(Web page edit records)
---+---
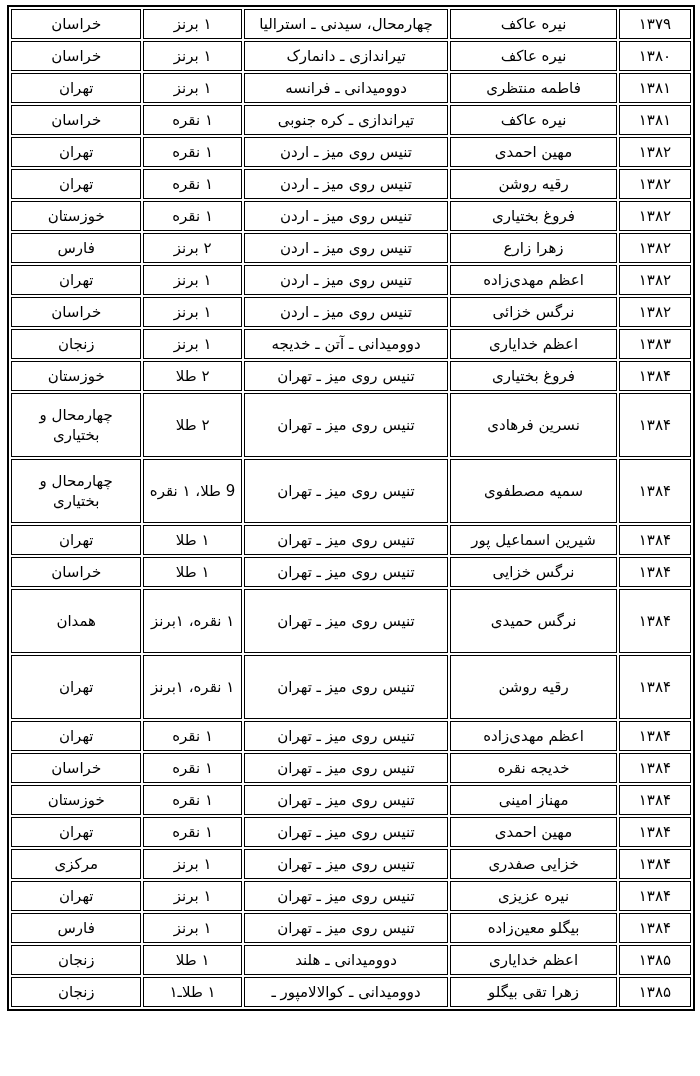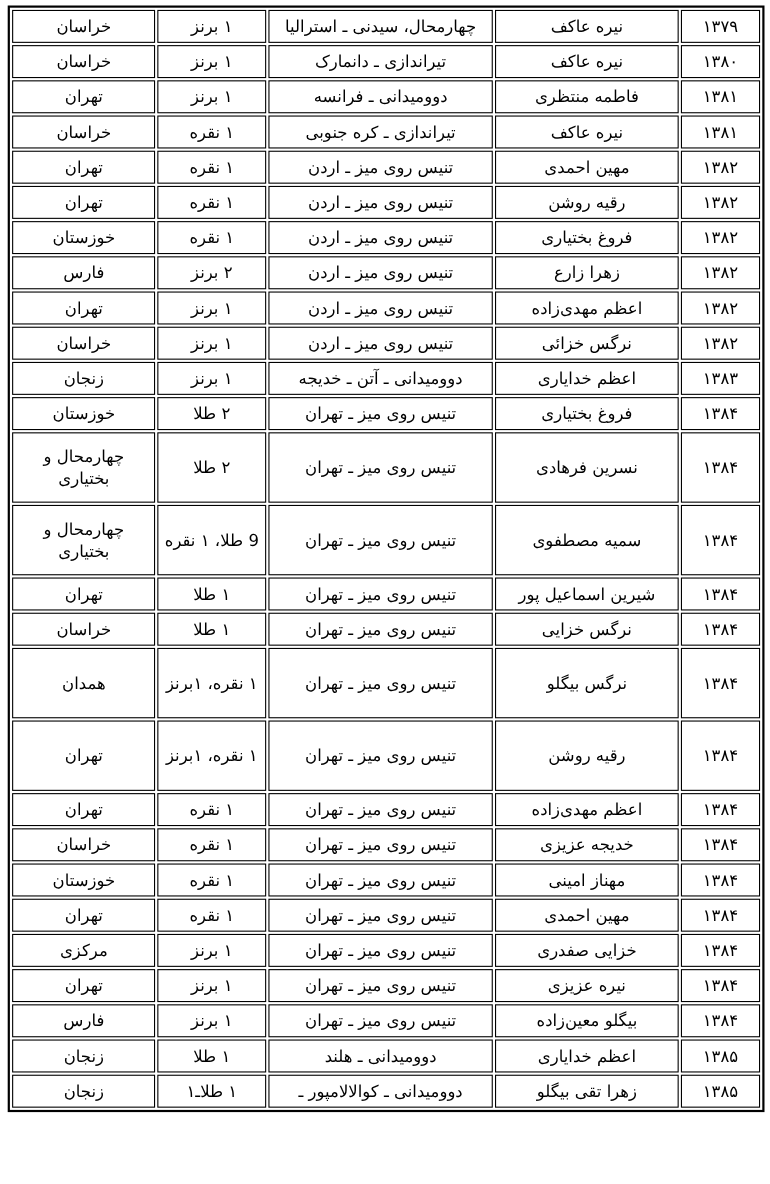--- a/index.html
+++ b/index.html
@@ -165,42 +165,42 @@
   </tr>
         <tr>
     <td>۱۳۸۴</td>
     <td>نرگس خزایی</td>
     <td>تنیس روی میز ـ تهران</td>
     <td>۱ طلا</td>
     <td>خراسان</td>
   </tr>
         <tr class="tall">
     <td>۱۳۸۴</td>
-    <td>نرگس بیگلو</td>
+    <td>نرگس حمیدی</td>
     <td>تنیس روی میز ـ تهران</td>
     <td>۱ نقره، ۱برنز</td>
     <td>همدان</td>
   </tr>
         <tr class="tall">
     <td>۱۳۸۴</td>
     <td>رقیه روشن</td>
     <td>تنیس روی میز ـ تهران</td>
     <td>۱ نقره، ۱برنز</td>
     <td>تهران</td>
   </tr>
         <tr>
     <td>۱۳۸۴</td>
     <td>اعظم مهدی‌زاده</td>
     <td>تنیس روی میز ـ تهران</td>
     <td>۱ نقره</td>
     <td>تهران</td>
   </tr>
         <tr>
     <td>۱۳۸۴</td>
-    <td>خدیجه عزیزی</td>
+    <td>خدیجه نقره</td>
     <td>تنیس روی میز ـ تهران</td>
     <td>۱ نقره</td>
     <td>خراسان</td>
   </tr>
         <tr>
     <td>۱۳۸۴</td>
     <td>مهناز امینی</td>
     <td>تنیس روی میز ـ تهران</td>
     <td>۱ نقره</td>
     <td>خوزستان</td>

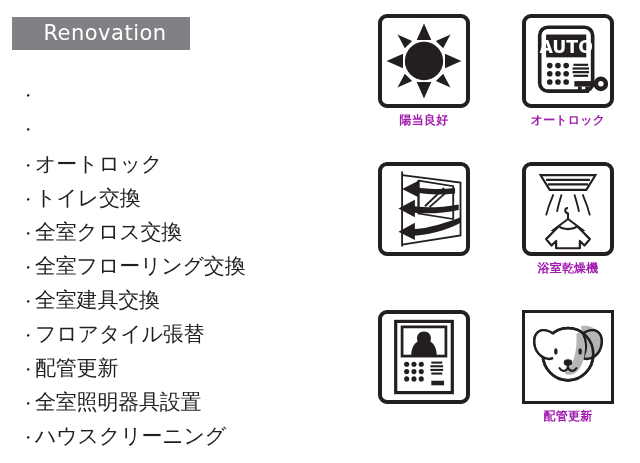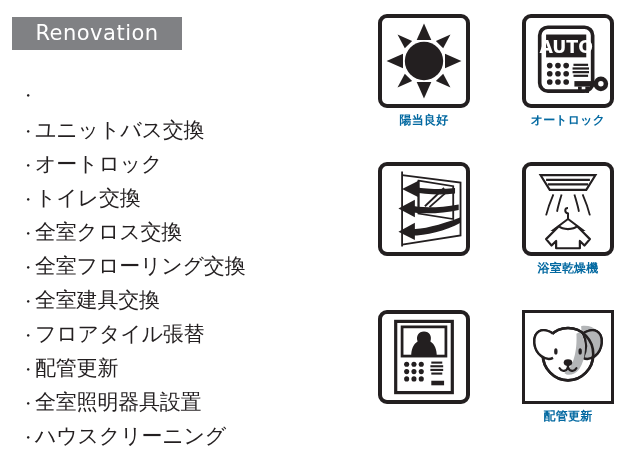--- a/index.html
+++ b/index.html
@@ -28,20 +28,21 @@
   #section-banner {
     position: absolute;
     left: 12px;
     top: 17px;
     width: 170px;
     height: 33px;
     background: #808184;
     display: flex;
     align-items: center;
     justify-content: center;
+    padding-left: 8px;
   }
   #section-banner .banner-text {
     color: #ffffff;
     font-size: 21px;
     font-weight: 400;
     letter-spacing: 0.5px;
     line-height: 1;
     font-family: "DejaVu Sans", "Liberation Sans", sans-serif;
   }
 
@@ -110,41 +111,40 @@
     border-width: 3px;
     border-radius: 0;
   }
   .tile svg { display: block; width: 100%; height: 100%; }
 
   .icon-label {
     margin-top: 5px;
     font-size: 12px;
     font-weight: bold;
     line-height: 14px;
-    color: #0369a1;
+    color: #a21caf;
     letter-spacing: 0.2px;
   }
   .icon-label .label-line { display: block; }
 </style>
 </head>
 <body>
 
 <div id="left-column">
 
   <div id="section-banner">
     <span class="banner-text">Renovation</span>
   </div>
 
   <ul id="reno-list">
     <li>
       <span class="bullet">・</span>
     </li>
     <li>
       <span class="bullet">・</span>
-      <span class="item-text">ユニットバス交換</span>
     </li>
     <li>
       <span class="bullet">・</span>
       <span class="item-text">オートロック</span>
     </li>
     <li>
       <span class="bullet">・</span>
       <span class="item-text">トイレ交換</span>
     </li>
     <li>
---+---
__EXERCISE DETAILS__. Reproduce each line of the records above, exactly and without pictures.

__FINAL ANSWER__.
--- a/index.html
+++ b/index.html
@@ -165,42 +165,42 @@
   </tr>
         <tr>
     <td>۱۳۸۴</td>
     <td>نرگس خزایی</td>
     <td>تنیس روی میز ـ تهران</td>
     <td>۱ طلا</td>
     <td>خراسان</td>
   </tr>
         <tr class="tall">
     <td>۱۳۸۴</td>
-    <td>نرگس بیگلو</td>
+    <td>نرگس حمیدی</td>
     <td>تنیس روی میز ـ تهران</td>
     <td>۱ نقره، ۱برنز</td>
     <td>همدان</td>
   </tr>
         <tr class="tall">
     <td>۱۳۸۴</td>
     <td>رقیه روشن</td>
     <td>تنیس روی میز ـ تهران</td>
     <td>۱ نقره، ۱برنز</td>
     <td>تهران</td>
   </tr>
         <tr>
     <td>۱۳۸۴</td>
     <td>اعظم مهدی‌زاده</td>
     <td>تنیس روی میز ـ تهران</td>
     <td>۱ نقره</td>
     <td>تهران</td>
   </tr>
         <tr>
     <td>۱۳۸۴</td>
-    <td>خدیجه عزیزی</td>
+    <td>خدیجه نقره</td>
     <td>تنیس روی میز ـ تهران</td>
     <td>۱ نقره</td>
     <td>خراسان</td>
   </tr>
         <tr>
     <td>۱۳۸۴</td>
     <td>مهناز امینی</td>
     <td>تنیس روی میز ـ تهران</td>
     <td>۱ نقره</td>
     <td>خوزستان</td>

--- a/index.html
+++ b/index.html
@@ -28,20 +28,21 @@
   #section-banner {
     position: absolute;
     left: 12px;
     top: 17px;
     width: 170px;
     height: 33px;
     background: #808184;
     display: flex;
     align-items: center;
     justify-content: center;
+    padding-left: 8px;
   }
   #section-banner .banner-text {
     color: #ffffff;
     font-size: 21px;
     font-weight: 400;
     letter-spacing: 0.5px;
     line-height: 1;
     font-family: "DejaVu Sans", "Liberation Sans", sans-serif;
   }
 
@@ -110,41 +111,40 @@
     border-width: 3px;
     border-radius: 0;
   }
   .tile svg { display: block; width: 100%; height: 100%; }
 
   .icon-label {
     margin-top: 5px;
     font-size: 12px;
     font-weight: bold;
     line-height: 14px;
-    color: #0369a1;
+    color: #a21caf;
     letter-spacing: 0.2px;
   }
   .icon-label .label-line { display: block; }
 </style>
 </head>
 <body>
 
 <div id="left-column">
 
   <div id="section-banner">
     <span class="banner-text">Renovation</span>
   </div>
 
   <ul id="reno-list">
     <li>
       <span class="bullet">・</span>
     </li>
     <li>
       <span class="bullet">・</span>
-      <span class="item-text">ユニットバス交換</span>
     </li>
     <li>
       <span class="bullet">・</span>
       <span class="item-text">オートロック</span>
     </li>
     <li>
       <span class="bullet">・</span>
       <span class="item-text">トイレ交換</span>
     </li>
     <li>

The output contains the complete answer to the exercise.